Il 4 maggio 1949, alle ore 17.05 il trimotore Fiat delle aviolinee italiane, che trasportava la gloriosa squadra calcistica, reduce da una partita amichevole disputata a Lisbona, si schiantò, a causa della fitta nebbia, contro i muraglioni di sostegno sul retro della basilica, causando la morte istantanea, oltre che dell’equipaggio, dei campioni, dei tecnici e  dei giornalisti. Profonda l’onda di commozione che attraversò l’Italia, e da allora chiunque, venendo a Superga, non manca di soffermarsi davanti alla lapide  marmorea, posta sul luogo della sciagura, che trabocca di omaggi floreali e souvenir. Ogni anno, nel giorno dell’incidente, in basilica viene celebrata una S. Messa, seguita da  un rito funebre presso la lapide, alla presenza della squadra del momento e dei dirigenti.

La “Corona di delizie” che circonda Torino è un complesso di residenze regali, scenario della  vita di corte e dei suoi loisirs, che se da una parte sono testimonianza visibile dell’irradiazione del centro del potere sabaudo, dall’altra riflettono il peso acquisito dalla dinastia nel corso dei secoli. E’ così che lungo i fiumi, in collina, nella campagna circostante, agli antichi palazzi si vanno affiancando magnifiche regge e “palazzine” progettate dai principali architetti dell’epoca, primo tra tutti l‘onnipresente Filippo Juvara.
Si menzionano, da Ovest, la reggia di Venaria, il castello di Susa, quello di Rivoli, Stupinigi, e, partendo da sud-est, il castello di Racconigi, la tenuta reale di Pollenzo,  il castello di Govone, di Moncalieri, del Valentino, della regina, e a nord, il castello ducale di Aglié. Il complesso di queste sfarzose maisons de plaisance, frutto di tale disegno politico-architettonico, è riconosciuto dall’Unesco patrimonio dell’umanità dal 1997.

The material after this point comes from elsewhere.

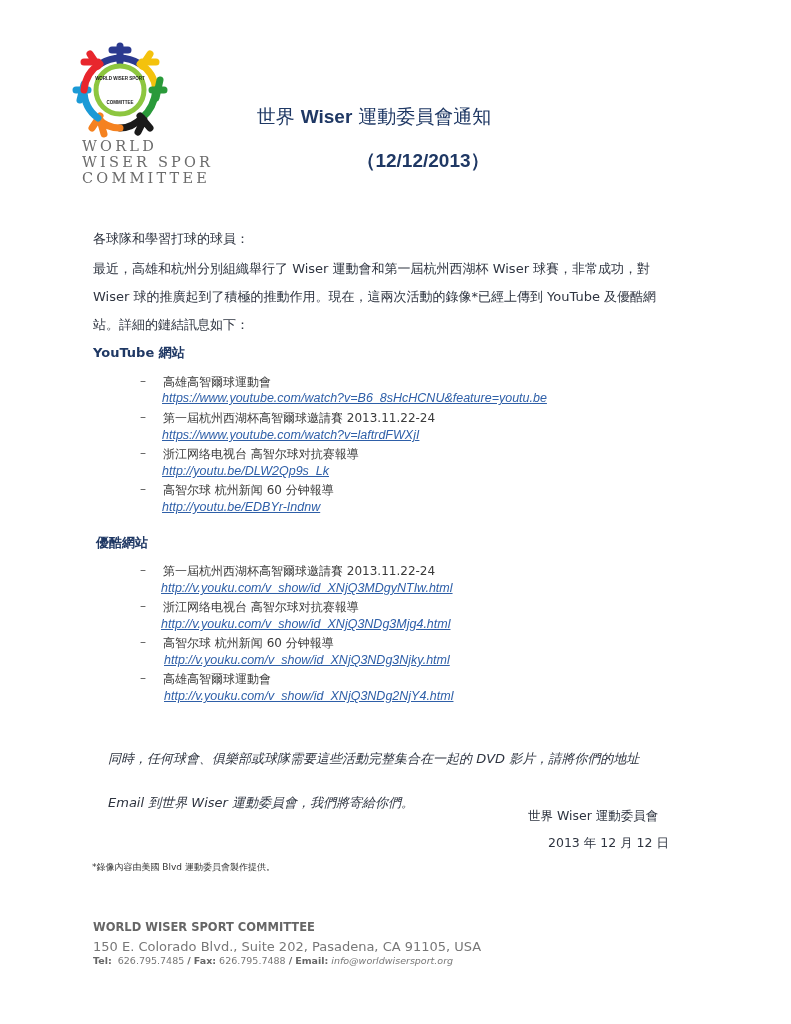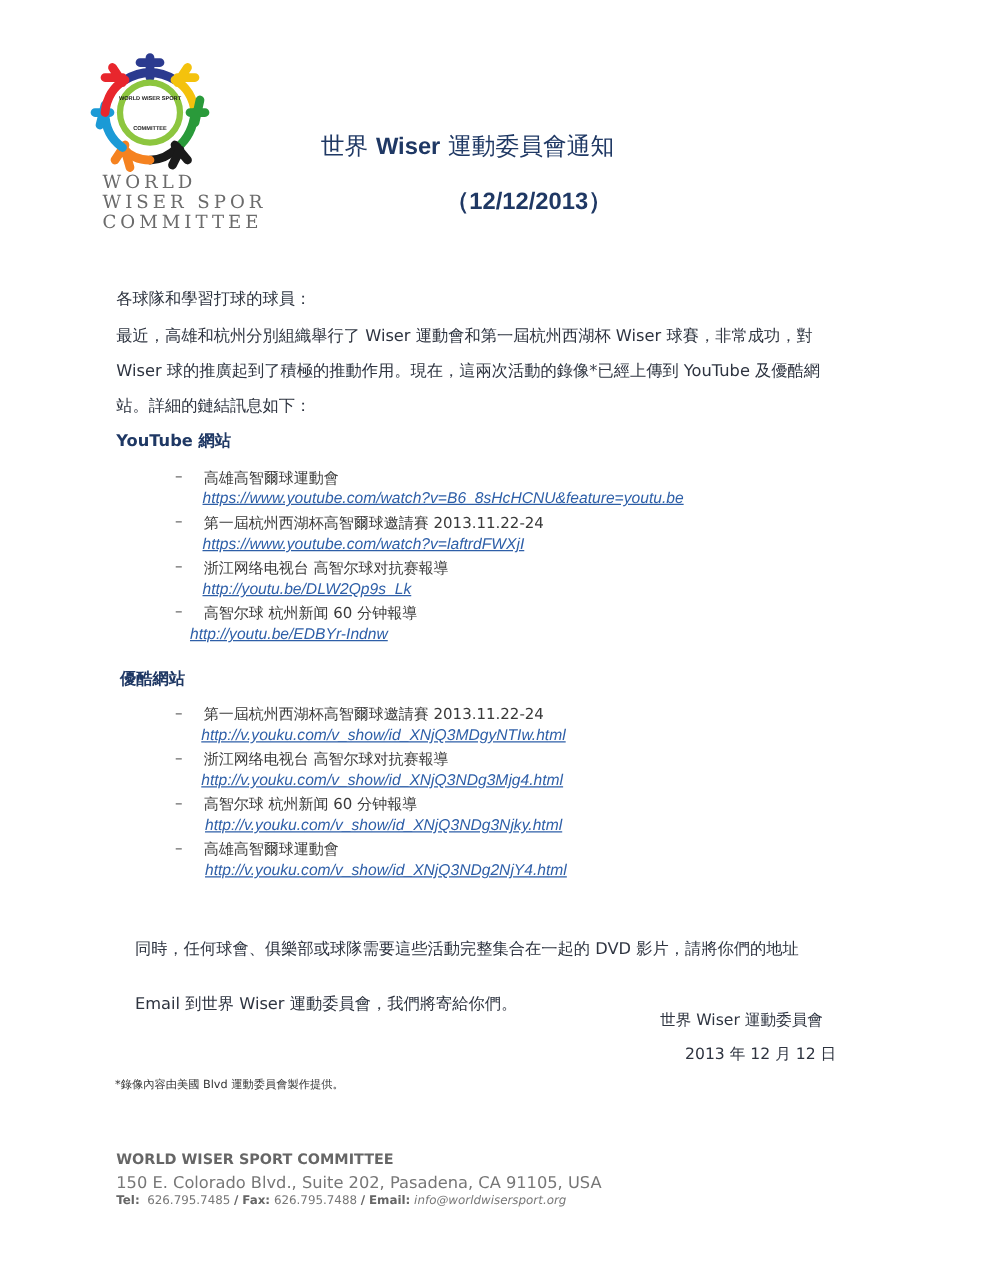"http://youtu.be/EDBYr-Indnw" a.abs { left: 152px -> 162px }
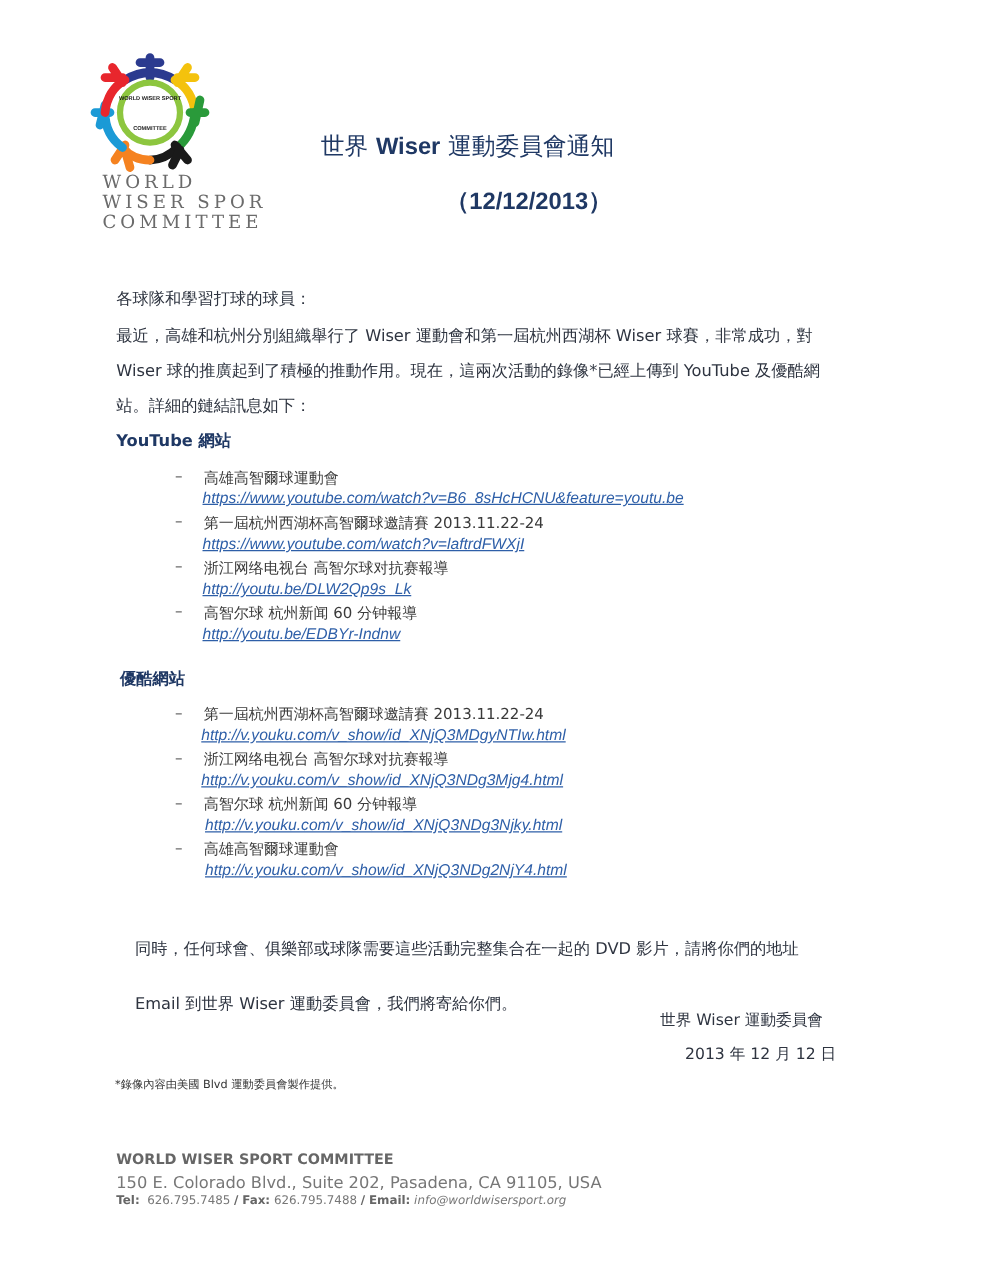"同時，任何球會、俱樂部或球隊需要這些活動完整集合在一起的 DVD" .closing { font-style: none -> italic }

Per ragioni di tempo, diamo la preferenza alla palazzina di caccia di Stupinigi, a Sud-Ovest di Torino, nel comune di Nichelino.
Preceduta da un lungo viale alberato, essa si apre come una quinta teatrale con un corpo centrale circolare ̶ sormontato da un cervo ̶ a cui si affiancano due ali a formare un semicerchio aperto sull’ampio parco. Iniziata da V. Amedeo II (gran maestro dell’Ordine di SS. Maurizio e Lazzaro) allo scopo di sopperire ai fabbisogni dell’Ordine con le rendite delle terre, Stupinigi venne successivamente ampliata dal figlio Carlo Emanuele III e inaugurata nel 1731. Al progetto, oltre a Juvara, lavorarono B. Alfieri e lo stuolo di ebanisti, intagliatori e affrescatori, stuccatori e doratori che avevano messo mano alle altre regge torinesi. Dimora prediletta dei Savoia (in particolare della regina Margherita), vi si celebrarono diverse feste di matrimoni, e fu residenza di Napoleone (e della sorella Paolina) a inizio Ottocento. Nella mitologia sabauda le origini della dinastia sarebbero sassoni, e i capostipiti i conti Beroldo e Pietro (980-1268), ma il primo personaggio di cui si hanno notizie scritte (intorno all’anno 1000) è Umberto I Biancamano. Con intenti celebrativi furono commissionati dei medaglioni lignei enormi raffiguranti appunto la genealogia reale. Attualmente restaurati (erano stati ritrovati nelle cucine in completo degrado), fanno bella mostra sulle pareti del grande salone d’ingresso, dominato dalla statua di un cervo  ̶  opera del 1766 di Franco Ladatte  ̶  in bronzo, rame e foglia d’oro.
 All’interno gran profusione di affreschi, quadri e arazzi. Notevolissime la biblioteca in boiserie dell’ebanista Capello, le scene di caccia del paesaggista Cignaroli (che ha lavorato in tutte le dimore sabaude), la stanza dal raffinato  parato ad acquerelli in carta di riso giapponese (costosissima, sottolinea la guida), e  l’appartamento del duca di Chiablese, Benedetto Maurizio, figlio prediletto del re C. Emanuele III. Assolutamente splendido il “salone d’incontro”, da dove i cacciatori partivano per la battuta seguendo la “rotta di caccia” lungo il viale della tenuta, per poi inoltrarsi nel bosco. Le battute, che erano una forma di allenamento alla guerra in tempi di pace, cominciavano a settembre e terminavano a novembre, con un ritmo di due per settimana, e ognuna durava quattro ore; anche le donne “partecipavano” a loro modo: seguendo in carrozza!